While we might look to figures like Weinstock as lone crusaders, the reality is the most pernicious argument against unionising the newsroom came from Arthur Hays Sulzberger himself. On this question, Sulzberger took a position that made organised labour and good journalism completely incompatible, arguing that a Guild shop (one that would require all employees to be members of the union) covering editorial roles would cause bias in the NYT news reporting as, in Sulzberger’s view, allowing unions in news organisations risked “polluting the well-spring of editorial objectivity”. This was quite a claim: not merely that unionising was bad for business, but that it was antithetical to journalism itself.
Sulzberger would pass this sentiment onto his son Arthur Ochs Sulzberger (grandfather to today’s publisher) whose attitude towards unions, the NYT noted in Sulzberger’s obituary, “ranged from annoyance to hostility”. This attitude would have significant consequences for the company, in particular on one occasion that inadvertently shifted the balance of power towards disempowered workers.
In 1972, Betsy Wade, the first female news editor at the NYT, began working with arts columnist Grace Glueck to force the NYT to change its practices towards female employees. Despite Title VII of the Civil Rights Act prohibiting discrimination based on sex, the NYT had no women on its masthead or among its ten business-side vice presidents. Women were also paid on average $59 a week (about $400 in today’s money) less than the paper’s male employees.
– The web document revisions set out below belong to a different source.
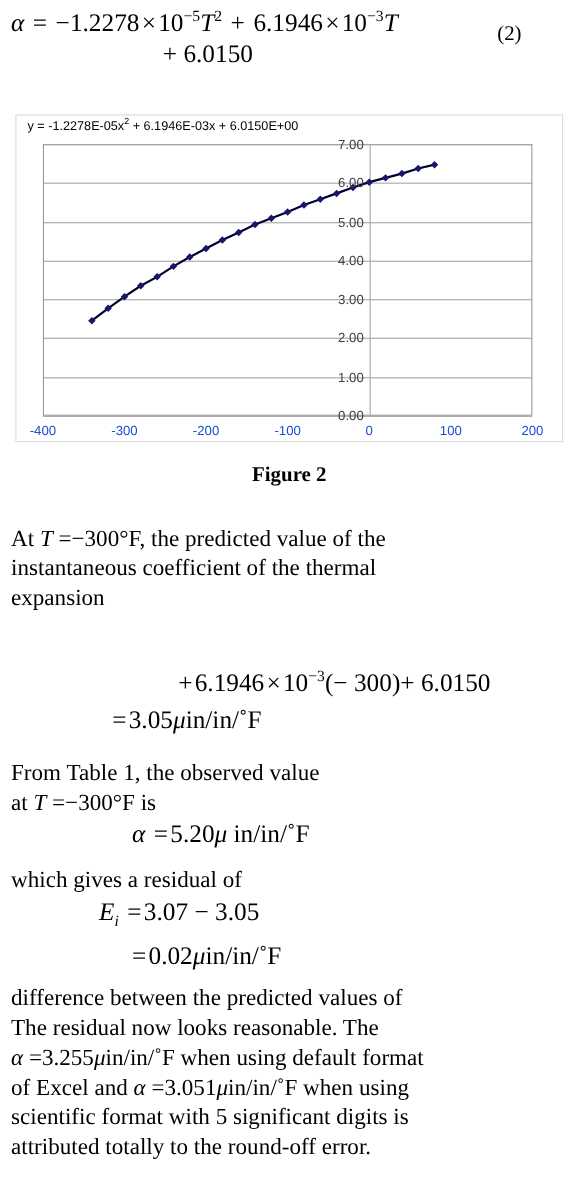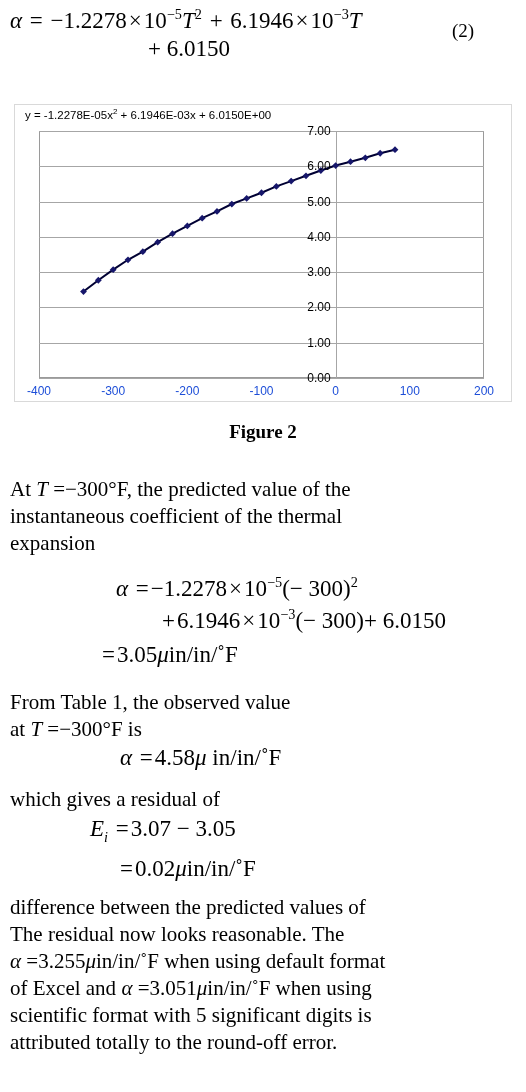"7.00" .ylabel { color: #000000 -> #404040 }
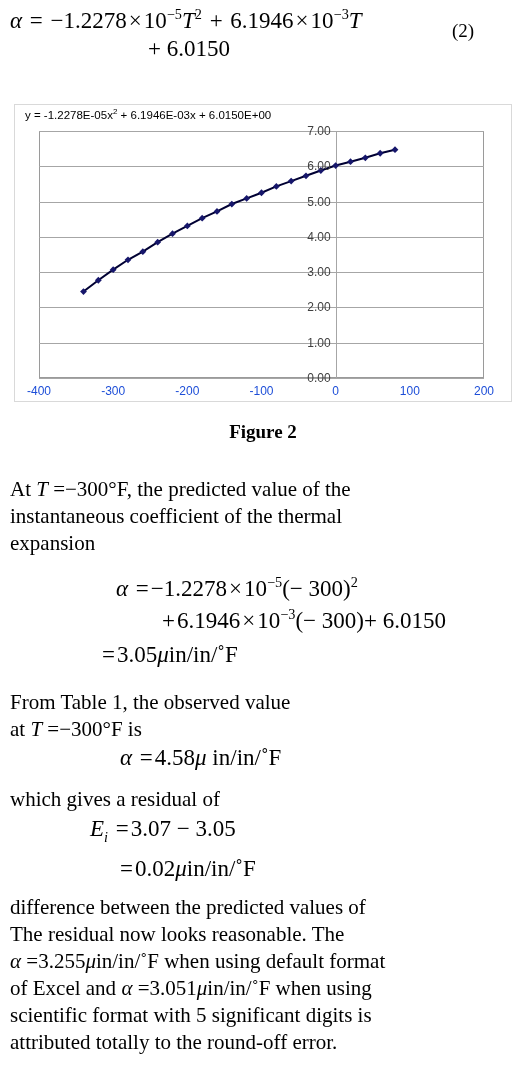"α =−1.2278×10−5(− 300)2" div.eq { html: <div> <span>α</span> <span>=</span><span>−1.2278</span><span>×</span><span>10</span><sup>−5</sup><span>(− 300)</span><sup>2</sup> </div> -> none }
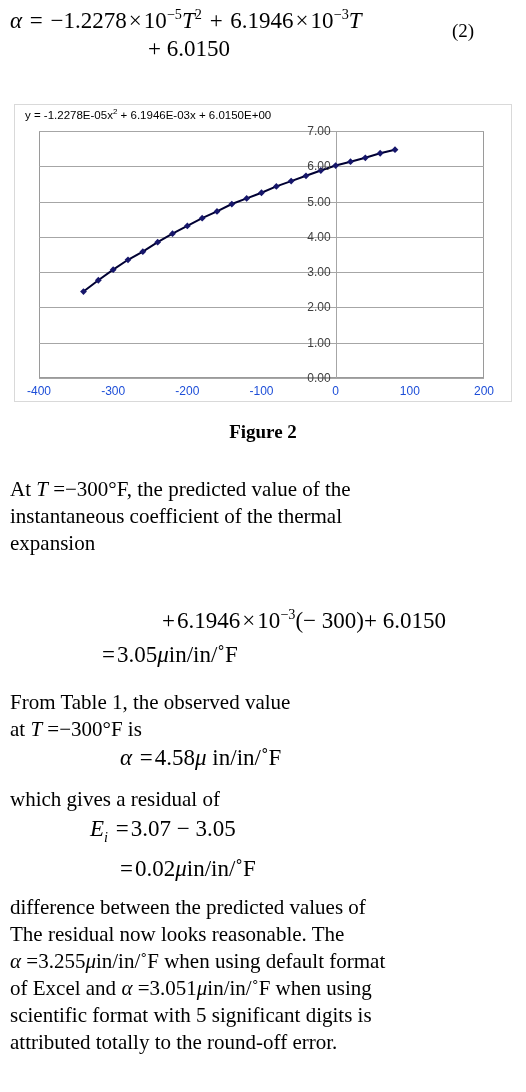"4.58" span { text: 4.58 -> 5.20 }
Glueck and Wade formed the Women’s Caucus at the NYT, seeking to use the influence of the Times Guild to drive change. Perhaps not to their surprise, the NYT refused to engage. After two years of NYT stalling, the Women’s Caucus filed a lawsuit, which the paper quickly settled, setting a major precedent for women’s rights at news organisations.
How does the NYT reconcile such chequered past — and present — on organised labour with its own editorial positions? The answer is simple. Although we refer to the New York Times as if it’s a single thing, in fact there are two entities that get conflated: the New York Times newsroom and the New York Times Company. As a Times software engineer elegantly put it in last year: “The newsroom is responsible for the primary product of the Times, but there’s an entirely separate business side to the organisation. That’s the side making these decisions. It’s not the newsroom calling the shots. When we think of the NYT’s leadership, it’s not a writer or editor making that decision — it’s the chief executive officer.”
In the case of the NYT’s most recent labour flap, the current publisher, A.G. Sulzberger, along with the company’s CEO, decided that the NYT would not voluntarily recognise the Tech Guild and called for union elections to be conducted by the National Labor Relations Board — the same body Sulzberger’s ancestor testified before nearly a century ago. As the NewsGuild has pointed out, the Times had previously thrown its editorial weight behind laws designed to allow majority sign-up to a union as legally binding, writing in a 2007 editorial that employers who reject the majority’s signatures often leverage “the time before the vote to pressure employees to rethink their decision to unionise”.
Yet this is exactly what the NYT is accused of doing with the Tech Guild. In one of the more hardline tactics, the NYT has since pressed employees into captive audience meetings, where management representatives spend an hour or more explaining to staff why unionising will be bad for them.
But as efforts to unionise heat up, the question now is how long the NYT can play this double role. It’s been doing for almost a century. But at some point soon, the practice of preaching labour virtue while practising capitalist vice will no longer be tenable.